> _Work request_:
Would you print the listing that follows exactly, but without its pictures?

> _Given records_:
*** Begin section ***

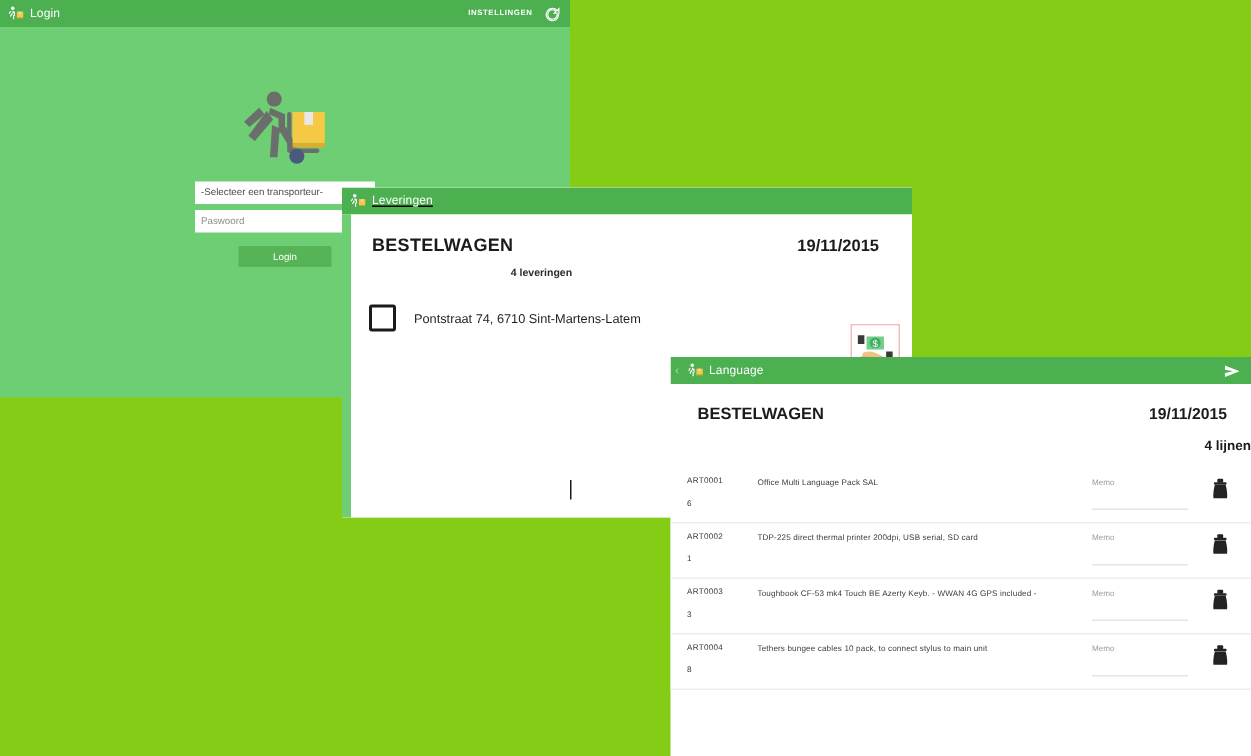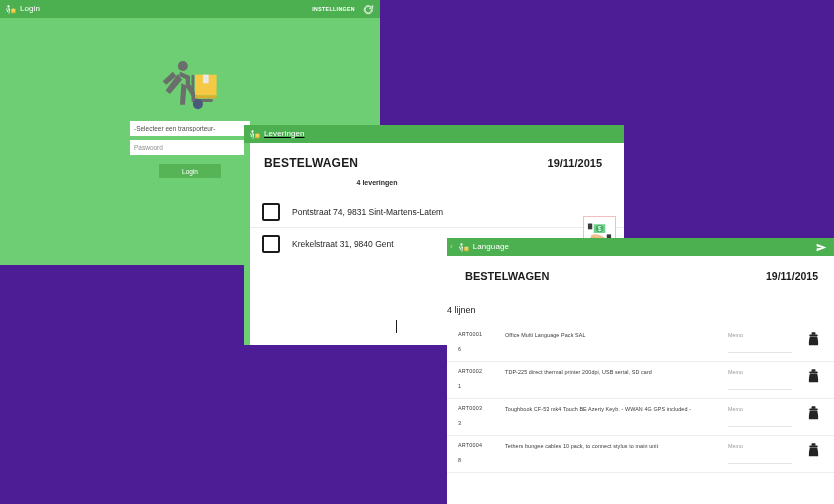--- a/index.html
+++ b/index.html
@@ -8,21 +8,21 @@
     background: #ffffff;
     width: 834px;
     height: 504px;
     overflow: hidden;
     font-family: "Liberation Sans", sans-serif;
   }
   .stage {
     position: relative;
     width: 834px;
     height: 504px;
-    background: #4c1d95;
+    background: #84cc16;
   }
 
   
   .window {
     position: absolute;
     background: #ffffff;
     overflow: hidden;
   }
   .titlebar {
     height: 18px;
@@ -126,21 +126,21 @@
     color: #ffffff;
     border: none;
     font-family: "Liberation Sans", sans-serif;
     font-size: 6.5px;
     cursor: pointer;
     border-radius: 1px;
   }
 
   
   #win-leveringen {
-    left: 244px; top: 125px; width: 380px; height: 220px;
+    left: 228px; top: 125px; width: 380px; height: 220px;
     background: #ffffff;
     box-shadow: 0 0 0 0 rgba(0,0,0,0);
     text-decoration: underline;
   }
   #win-leveringen .side-strip {
     position: absolute;
     left: 0; top: 18px; bottom: 0; width: 6px;
     background: #6ece73;
   }
   .lev-body {
@@ -227,25 +227,25 @@
     justify-content: space-between;
     padding: 14px 16px 0 18px;
   }
   .lvg-head .veh {
     font-size: 11px; font-weight: bold; color: #1b1b1b;
   }
   .lvg-head .date {
     font-size: 10.5px; font-weight: bold; color: #1b1b1b;
   }
   .lvg-sub {
-    text-align: left;
+    text-align: right;
     font-size: 9px;
-    font-weight: normal;
+    font-weight: bold;
     color: #1b1b1b;
-    margin-top: 23px;
+    margin-top: 10px;
   }
   .lines { margin-top: 10px; }
   .line-row {
     display: flex;
     align-items: flex-start;
     height: 37px;
     box-sizing: border-box;
     border-bottom: 1px solid #ededed;
     padding: 6px 0 0 0;
     position: relative;
@@ -385,25 +385,21 @@
     <div class="lev-body">
       <div class="sheet-head">
         <span class="veh">BESTELWAGEN</span>
         <span class="date">19/11/2015</span>
       </div>
       <div class="sheet-sub">4 leveringen</div>
 
       <div class="delivery-list">
         <div class="delivery-row">
           <span class="chk"></span>
-          <span class="delivery-addr">Pontstraat 74, 9831 Sint-Martens-Latem</span>
-        </div>
-        <div class="delivery-row">
-          <span class="chk"></span>
-          <span class="delivery-addr">Krekelstraat 31, 9840 Gent</span>
+          <span class="delivery-addr">Pontstraat 74, 6710 Sint-Martens-Latem</span>
         </div>
       </div>
 
       <div class="money-thumb">
         <svg viewBox="0 0 40 40">
           <rect x="0" y="0" width="40" height="40" fill="#ffffff"></rect>
           <path d="M4 9 L10 9 L10 17 L4 17 Z" fill="#3a3a3a"></path>
           <path d="M30 24 L36 24 L36 32 L30 32 Z" fill="#3a3a3a"></path>
           <path d="M12 10 L28 10 L28 22 L12 22 Z" fill="#6ed08a"></path>
           <circle cx="20" cy="16" r="5" fill="#3fae63"></circle>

*** End section ***

> _Result_:
--- a/index.html
+++ b/index.html
@@ -8,21 +8,21 @@
     background: #ffffff;
     width: 834px;
     height: 504px;
     overflow: hidden;
     font-family: "Liberation Sans", sans-serif;
   }
   .stage {
     position: relative;
     width: 834px;
     height: 504px;
-    background: #4c1d95;
+    background: #84cc16;
   }
 
   
   .window {
     position: absolute;
     background: #ffffff;
     overflow: hidden;
   }
   .titlebar {
     height: 18px;
@@ -126,21 +126,21 @@
     color: #ffffff;
     border: none;
     font-family: "Liberation Sans", sans-serif;
     font-size: 6.5px;
     cursor: pointer;
     border-radius: 1px;
   }
 
   
   #win-leveringen {
-    left: 244px; top: 125px; width: 380px; height: 220px;
+    left: 228px; top: 125px; width: 380px; height: 220px;
     background: #ffffff;
     box-shadow: 0 0 0 0 rgba(0,0,0,0);
     text-decoration: underline;
   }
   #win-leveringen .side-strip {
     position: absolute;
     left: 0; top: 18px; bottom: 0; width: 6px;
     background: #6ece73;
   }
   .lev-body {
@@ -227,25 +227,25 @@
     justify-content: space-between;
     padding: 14px 16px 0 18px;
   }
   .lvg-head .veh {
     font-size: 11px; font-weight: bold; color: #1b1b1b;
   }
   .lvg-head .date {
     font-size: 10.5px; font-weight: bold; color: #1b1b1b;
   }
   .lvg-sub {
-    text-align: left;
+    text-align: right;
     font-size: 9px;
-    font-weight: normal;
+    font-weight: bold;
     color: #1b1b1b;
-    margin-top: 23px;
+    margin-top: 10px;
   }
   .lines { margin-top: 10px; }
   .line-row {
     display: flex;
     align-items: flex-start;
     height: 37px;
     box-sizing: border-box;
     border-bottom: 1px solid #ededed;
     padding: 6px 0 0 0;
     position: relative;
@@ -385,25 +385,21 @@
     <div class="lev-body">
       <div class="sheet-head">
         <span class="veh">BESTELWAGEN</span>
         <span class="date">19/11/2015</span>
       </div>
       <div class="sheet-sub">4 leveringen</div>
 
       <div class="delivery-list">
         <div class="delivery-row">
           <span class="chk"></span>
-          <span class="delivery-addr">Pontstraat 74, 9831 Sint-Martens-Latem</span>
-        </div>
-        <div class="delivery-row">
-          <span class="chk"></span>
-          <span class="delivery-addr">Krekelstraat 31, 9840 Gent</span>
+          <span class="delivery-addr">Pontstraat 74, 6710 Sint-Martens-Latem</span>
         </div>
       </div>
 
       <div class="money-thumb">
         <svg viewBox="0 0 40 40">
           <rect x="0" y="0" width="40" height="40" fill="#ffffff"></rect>
           <path d="M4 9 L10 9 L10 17 L4 17 Z" fill="#3a3a3a"></path>
           <path d="M30 24 L36 24 L36 32 L30 32 Z" fill="#3a3a3a"></path>
           <path d="M12 10 L28 10 L28 22 L12 22 Z" fill="#6ed08a"></path>
           <circle cx="20" cy="16" r="5" fill="#3fae63"></circle>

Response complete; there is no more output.